Menschen als Strukturmuster, nicht als Individuen.
Ich habe zum Beispiel das Paternoster-Projekt in einer Versicherung gemacht, wo ich eine Situation erzeuge, indem ich die Kamera aufbaue und den Leuten sage, an der Stelle werdet ihr fotografiert. Mich interessieren immer die Menschen in ihrem Verhalten an einem bestimmten Ort, ob das nun der Hamburger Flughafen oder der Berliner Hauptbahnhof oder ein Museum in München ist. Das ist schon eine Laborsituation. Gerade bei dem Paternoster-Projekt habe ich als Fotograf eigentlich gar keine Funktion, da die Kamera automatisch auslöst, wenn der Paternoster in einer bestimmten Position ist. Die Leute wissen, wann und wo sie fotografiert werden und haben dadurch eine rudimentäre Kontrolle. Ich habe keine Kontrolle darüber, was sie machen und interagiere auch nicht. Ich war total verblüfft, welch tolle Porträts dabei herauskommen. Gerade in der strengen Struktur der Montage wird für mich das Individuum besonders sichtbar.
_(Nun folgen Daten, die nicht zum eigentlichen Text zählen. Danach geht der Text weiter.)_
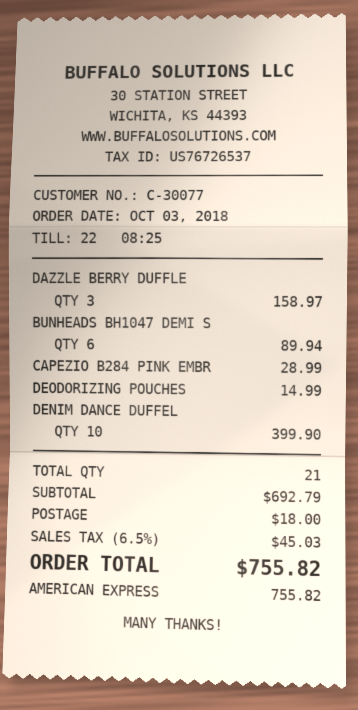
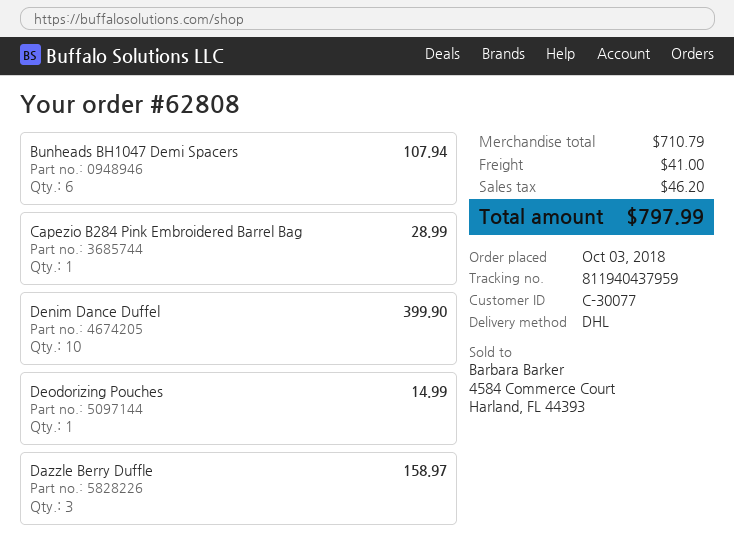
BUNHEADS BH1047 DEMI S: 6 for 89.94 -> 6 for 107.94
subtotal: 692.79 -> 710.79
shipping: 18.00 -> 41.00
tax: 45.03 -> 46.20
total: 755.82 -> 797.99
Die viele Kommunikation zwischen dem Fotografen und dem Porträtierten ist, glaube ich, normalerweise nötig, um den Kontrollverlust des Porträtierten abzumildern, das Gefühl des Ausgeliefertseins zu überwinden. In dem Fall aber ist er keinem Fotografen ausgeliefert, sondern in einem technischen Prozess, bei dem er entscheiden kann, ob er daran teilnimmt und wie er sich präsentiert. Vielleicht ist dadurch die Schwelle erst gar nicht da, die man kommunikativ überwinden müsste.
Guter Punkt. – Gerade unter dem Aspekt der künstlerischen „Versuchsanordnung“ ist ja Multimedia eine echte Option. Es gibt von Ihnen eine beeindruckende, schon etwas ältere Arbeit über das Oktoberfest. Dafür haben Sie speziell Musik komponiert?
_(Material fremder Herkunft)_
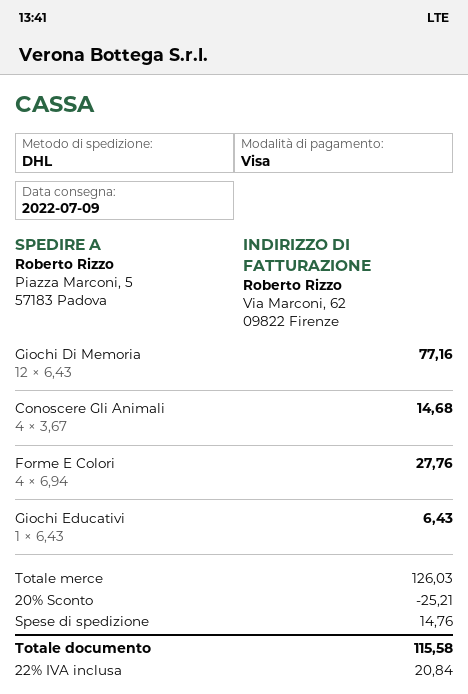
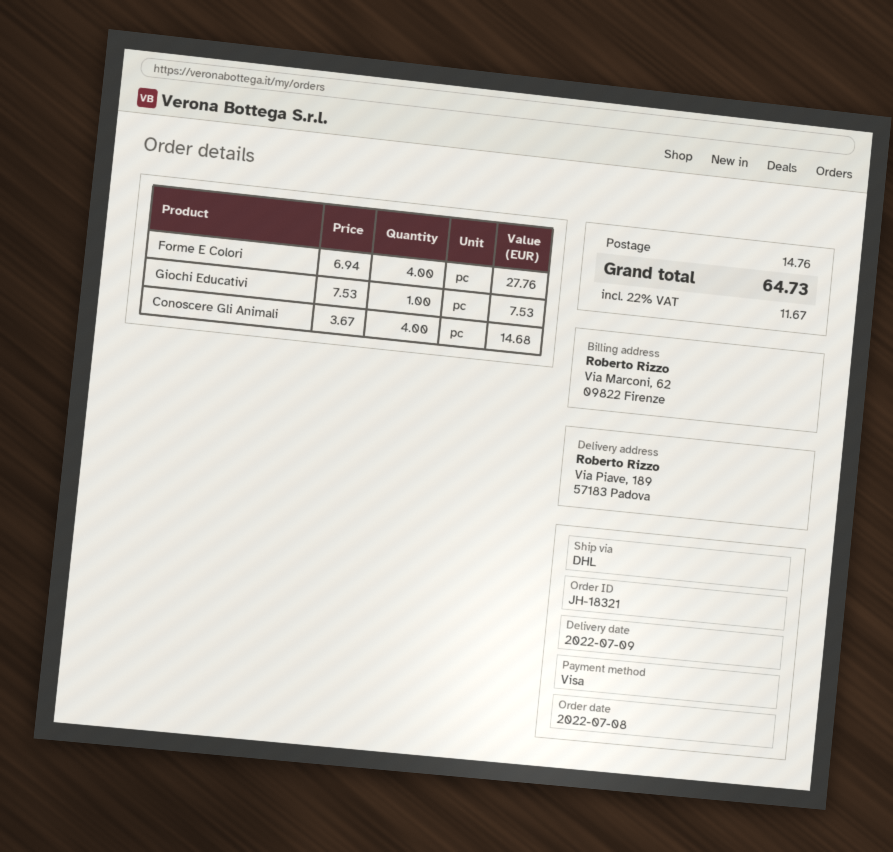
ship to: Piazza Marconi, 5, 57183 Padova -> Via Piave, 189, 57183 Padova
Giochi Di Memoria: 12 x 6.43 = 77.16 -> none
Giochi Educativi: 1 x 6.43 = 6.43 -> 1 x 7.53 = 7.53
discount: 20% = 25.21 -> none
tax: 22% = 20.84 -> 22% = 11.67
total: 115.58 -> 64.73

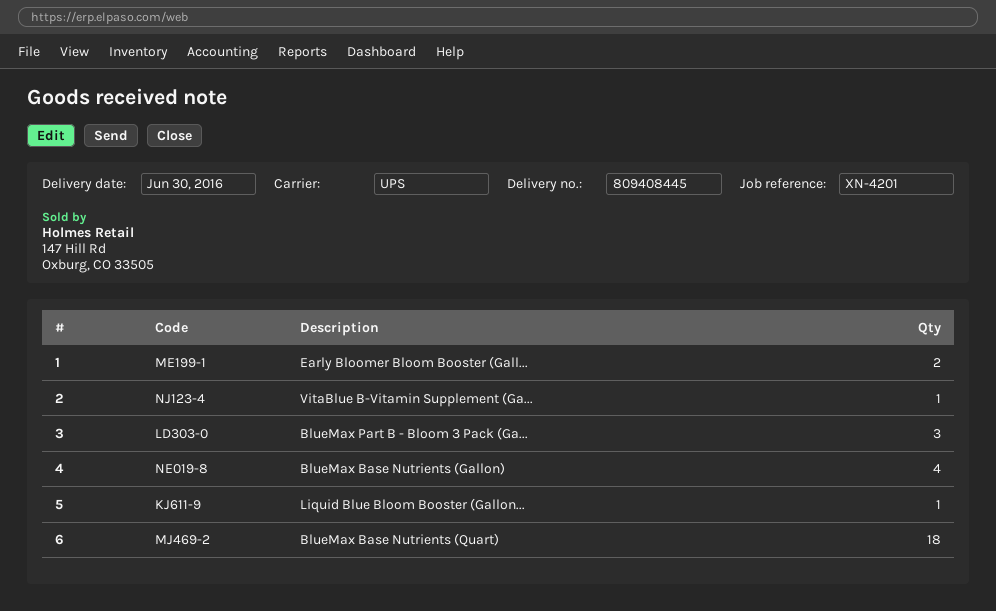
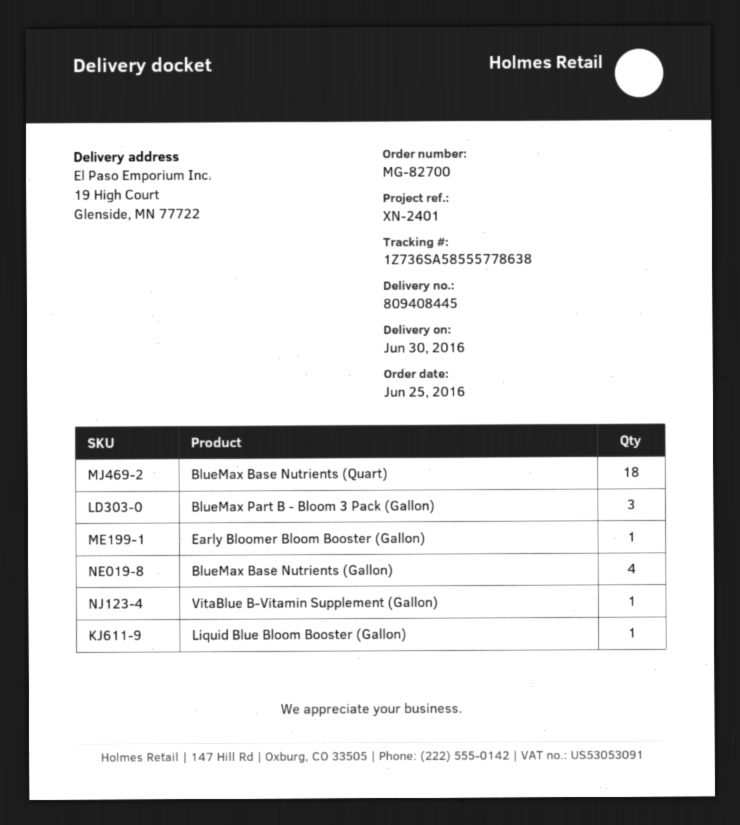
reference: XN-4201 -> XN-2401
Early Bloomer Bloom Booster (Gall...: 2 -> 1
Die Oktoberfestmusik stammt von Karl Bartos, ehemals Kraftwerk, der auch einige meiner Videosequenzen bei seiner Bühnenshow eingesetzt hat. Beim Berliner Hauptbahnhof habe ich eine eigene algorithmische Komposition verwendet. Da habe ich die Nachkommastellen der Zahl Pi in eine Tonleiter verwandelt und das kompositorisch eingesetzt.
I want. from J. Scriba on Vimeo.
Ihre Videos sind aber kein klassischer Zeitraffer, oder?
Das klassische Timelapse reiht ja Belichtungen aneinander. Ich arbeite mit Verschlusszeiten, die genau so lang sind wie der Abstand zwischen den Bildern. So dass jedes Bild keine Momentaufnahme ist, sondern den Prozess über einen bestimmten Zeitraum – ein oder zwei Sekunden – festhält. Dadurch entsteht ein eigentümlicher Kontrast zwischen der Bewegung der Objekte und den statischen Elementen wie Architektur. Das ist ja auch wieder das visuelle Ergebnis eines Vermessungsprozesses, nämlich der Quantisierung der Zeit in Abschnitte – die der Verschlusszeit. Erstaunlicherweise scheinen ja die meisten Leute, die Zeitrafferaufnahmen machen, diesen Aspekt gar nicht zu berücksichtigen. Das sind serielle Bilder, und diese Effekte des Verwischens kommen nur – quasi ungewollt – bei Nachtaufnahmen vor.
Sie benutzen dann wohl einen Graufilter?
Ja, genau. Und ich vergewaltige meine Kamera, indem ich die Serienbildfunktion benutze, aber die eingebaute Begrenzung auf etwa 200 Bilder umgehe. Und die Kamera wird auch richtig heiß dabei! Wenn ich im Abstand von einer Sekunde ein Bild aufnehme, dann wird das auch eine Sekunde lang belichtet. Eigentlich ist also die Kamera permanent an. Und dafür ist sie nicht gemacht.
Für diese Überlistung braucht man aber wahrscheinlich ein abgeschlossenes Physikstudium.
Das ist relativ simple Elektronikbastelei. Ausschlaggebend war eher, zu merken, dass es nicht gleichgültig ist, mit welcher Verschlusszeit ich belichte.
Medienkünstler Jürgen Scriba, 1969 in El Paso, USA geboren, ist promovierter Physiker, war Wissenschaftsredakteur bei den Magazinen „Focus“ und „Spiegel“ sowie Mitbegründer einer Biotechfirma. Derzeit lebt er mit seiner Familie in Ochsenfurt und rettet von dort aus Orgeln. Er ist Geschäftsführer der DFA Deutsche Fotografische Akademie e.V.